*** Opening EXTRACTED MATERIAL ***

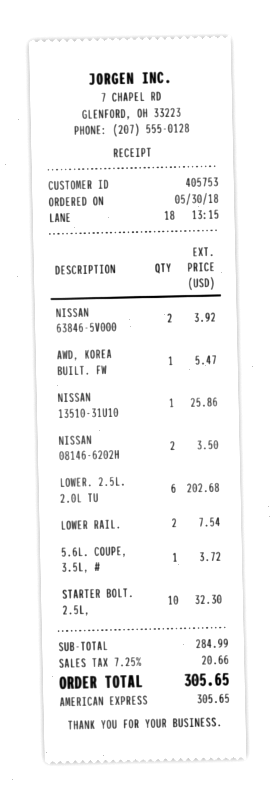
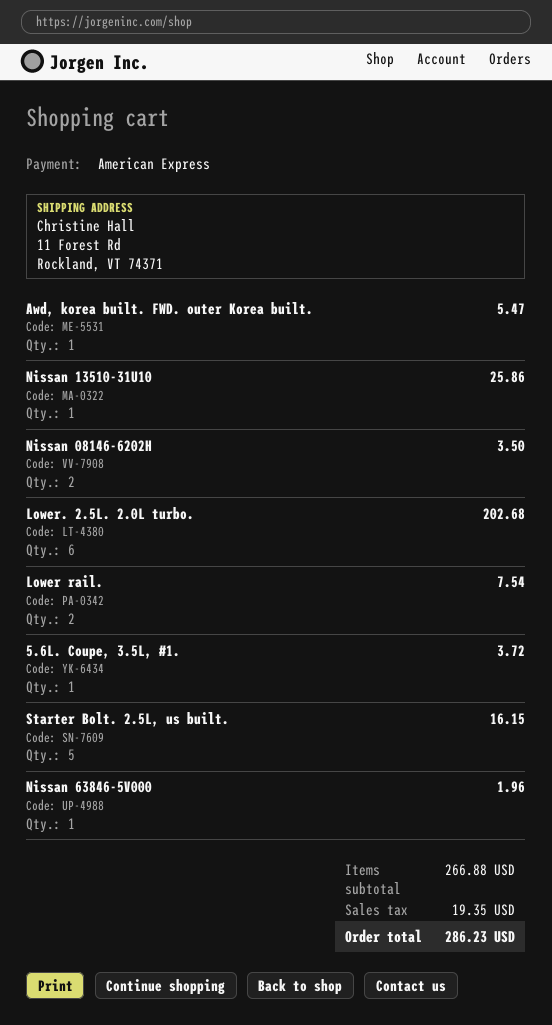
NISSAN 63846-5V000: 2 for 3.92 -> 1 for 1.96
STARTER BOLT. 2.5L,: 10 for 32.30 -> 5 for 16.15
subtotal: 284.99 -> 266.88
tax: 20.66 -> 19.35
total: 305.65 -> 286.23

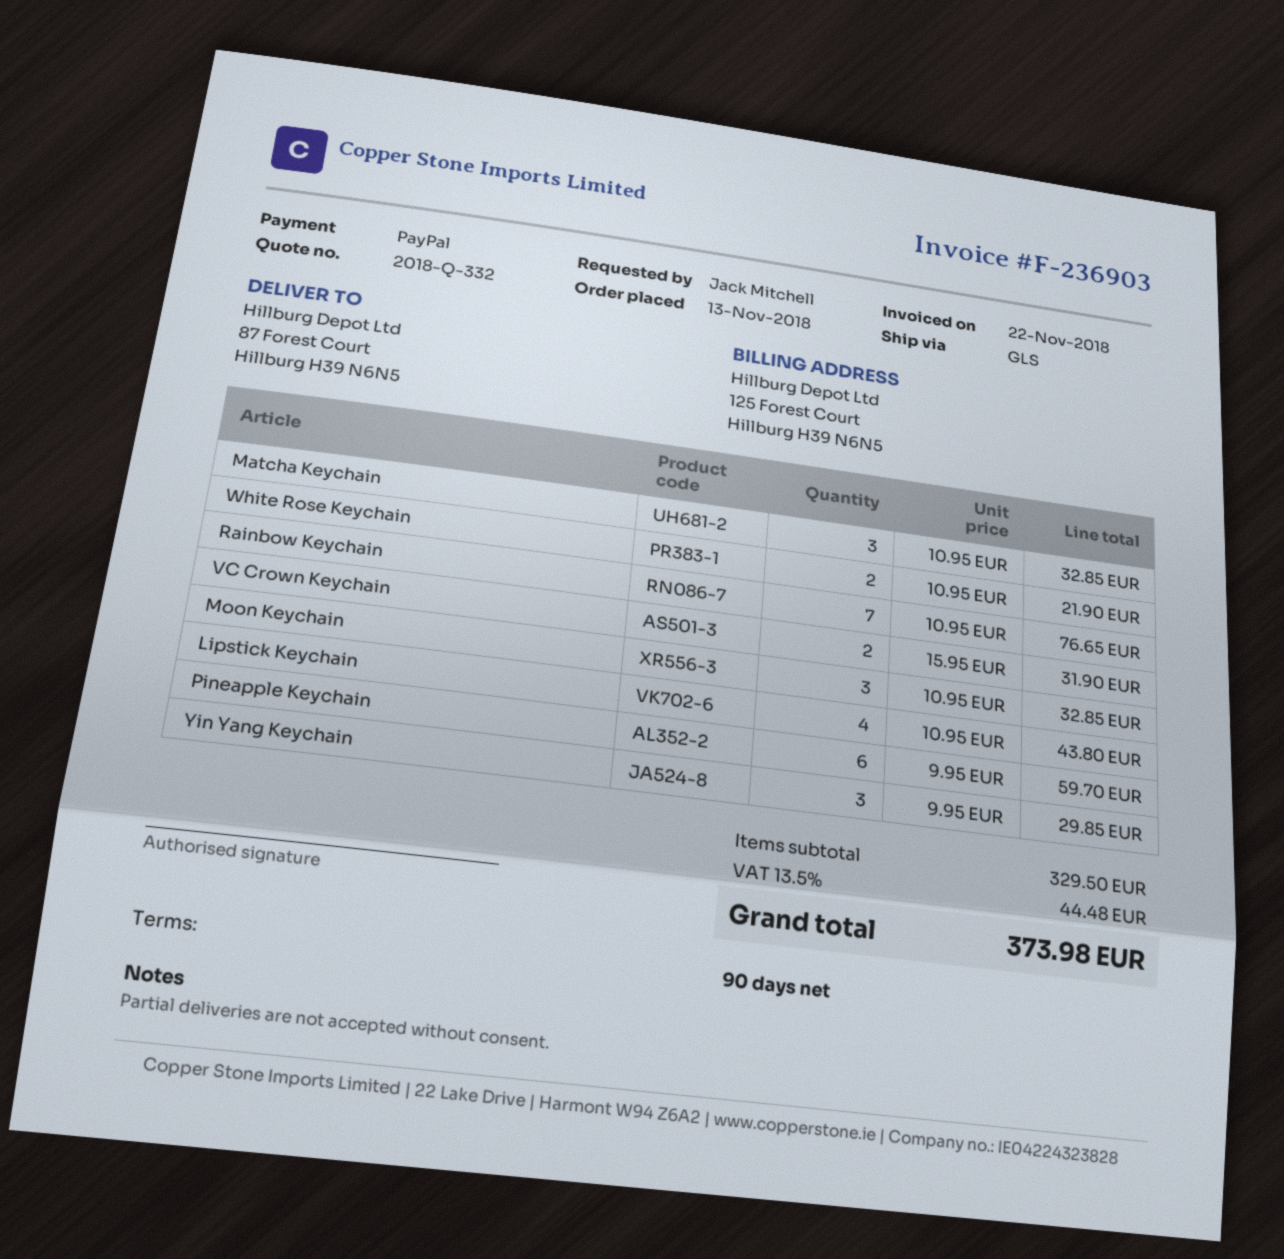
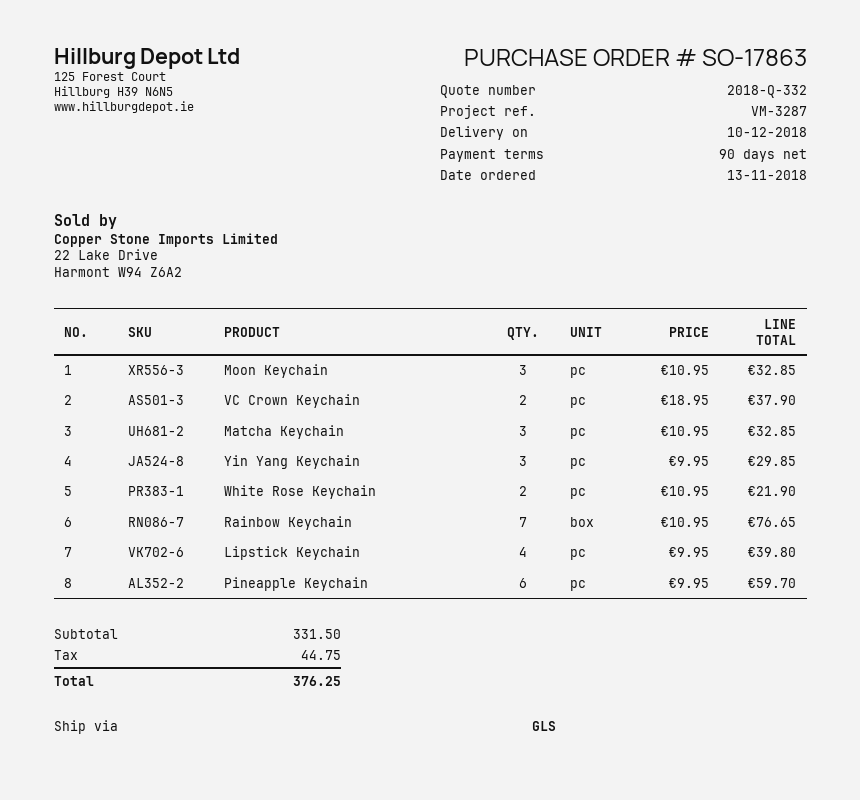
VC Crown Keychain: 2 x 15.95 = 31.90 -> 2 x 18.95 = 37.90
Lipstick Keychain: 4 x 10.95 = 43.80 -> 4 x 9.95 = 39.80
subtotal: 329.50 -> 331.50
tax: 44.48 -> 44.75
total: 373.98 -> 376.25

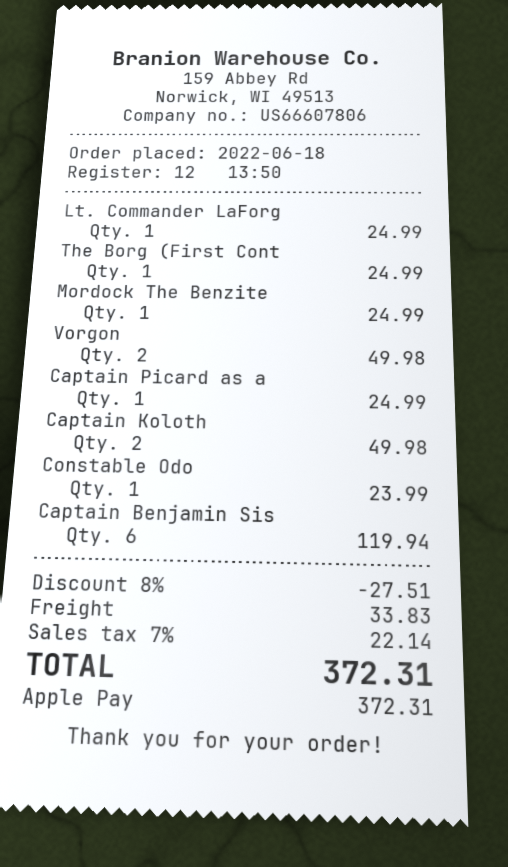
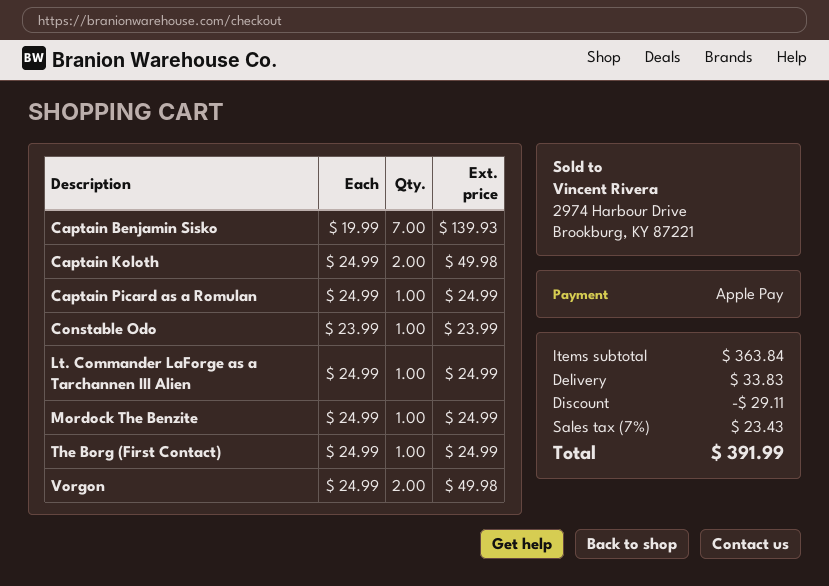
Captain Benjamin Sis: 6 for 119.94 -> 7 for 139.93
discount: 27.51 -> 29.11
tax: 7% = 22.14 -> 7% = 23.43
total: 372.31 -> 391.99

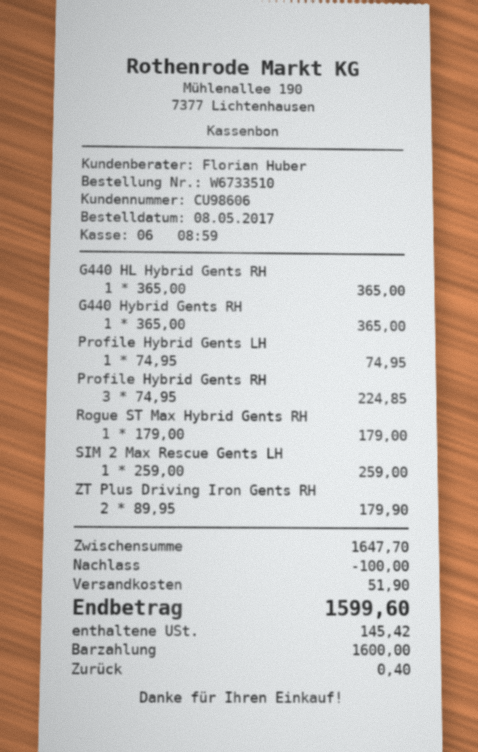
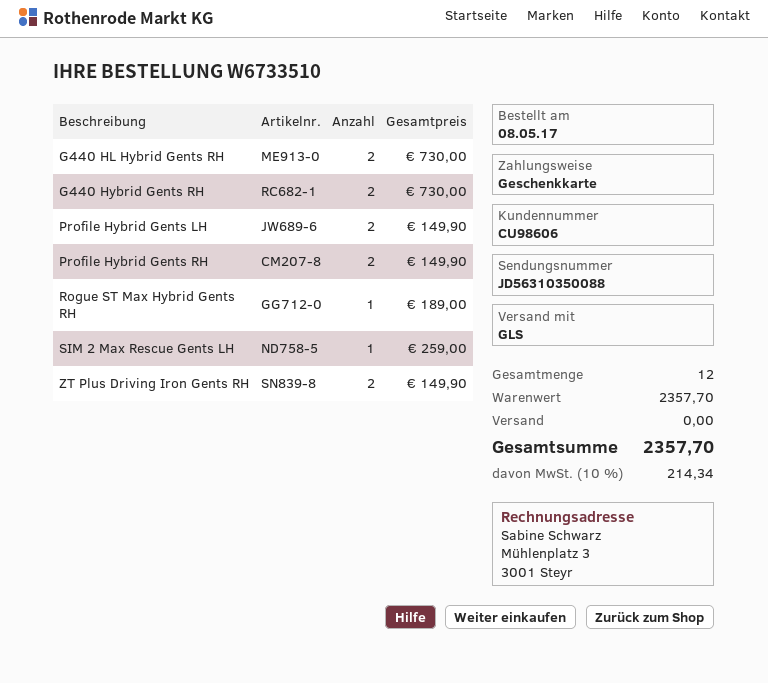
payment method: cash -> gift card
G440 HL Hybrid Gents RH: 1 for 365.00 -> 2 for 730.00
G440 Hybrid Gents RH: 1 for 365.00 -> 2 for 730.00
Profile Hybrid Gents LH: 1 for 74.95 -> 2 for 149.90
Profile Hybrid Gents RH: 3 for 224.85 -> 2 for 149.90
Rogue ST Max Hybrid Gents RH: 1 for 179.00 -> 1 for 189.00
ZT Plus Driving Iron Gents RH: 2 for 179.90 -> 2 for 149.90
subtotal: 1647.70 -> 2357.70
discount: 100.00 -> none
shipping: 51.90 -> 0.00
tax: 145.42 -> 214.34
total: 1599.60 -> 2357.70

*** Closing EXTRACTED MATERIAL ***

- GOAL OF THE EXERCISE
Verbatim repeat, images removed: give each entry again exactly as it reads.

- SOLUTION BELOW
NISSAN 63846-5V000: 2 for 3.92 -> 1 for 1.96
STARTER BOLT. 2.5L,: 10 for 32.30 -> 5 for 16.15
subtotal: 284.99 -> 266.88
tax: 20.66 -> 19.35
total: 305.65 -> 286.23

VC Crown Keychain: 2 x 15.95 = 31.90 -> 2 x 18.95 = 37.90
Lipstick Keychain: 4 x 10.95 = 43.80 -> 4 x 9.95 = 39.80
subtotal: 329.50 -> 331.50
tax: 44.48 -> 44.75
total: 373.98 -> 376.25

Captain Benjamin Sis: 6 for 119.94 -> 7 for 139.93
discount: 27.51 -> 29.11
tax: 7% = 22.14 -> 7% = 23.43
total: 372.31 -> 391.99

payment method: cash -> gift card
G440 HL Hybrid Gents RH: 1 for 365.00 -> 2 for 730.00
G440 Hybrid Gents RH: 1 for 365.00 -> 2 for 730.00
Profile Hybrid Gents LH: 1 for 74.95 -> 2 for 149.90
Profile Hybrid Gents RH: 3 for 224.85 -> 2 for 149.90
Rogue ST Max Hybrid Gents RH: 1 for 179.00 -> 1 for 189.00
ZT Plus Driving Iron Gents RH: 2 for 179.90 -> 2 for 149.90
subtotal: 1647.70 -> 2357.70
discount: 100.00 -> none
shipping: 51.90 -> 0.00
tax: 145.42 -> 214.34
total: 1599.60 -> 2357.70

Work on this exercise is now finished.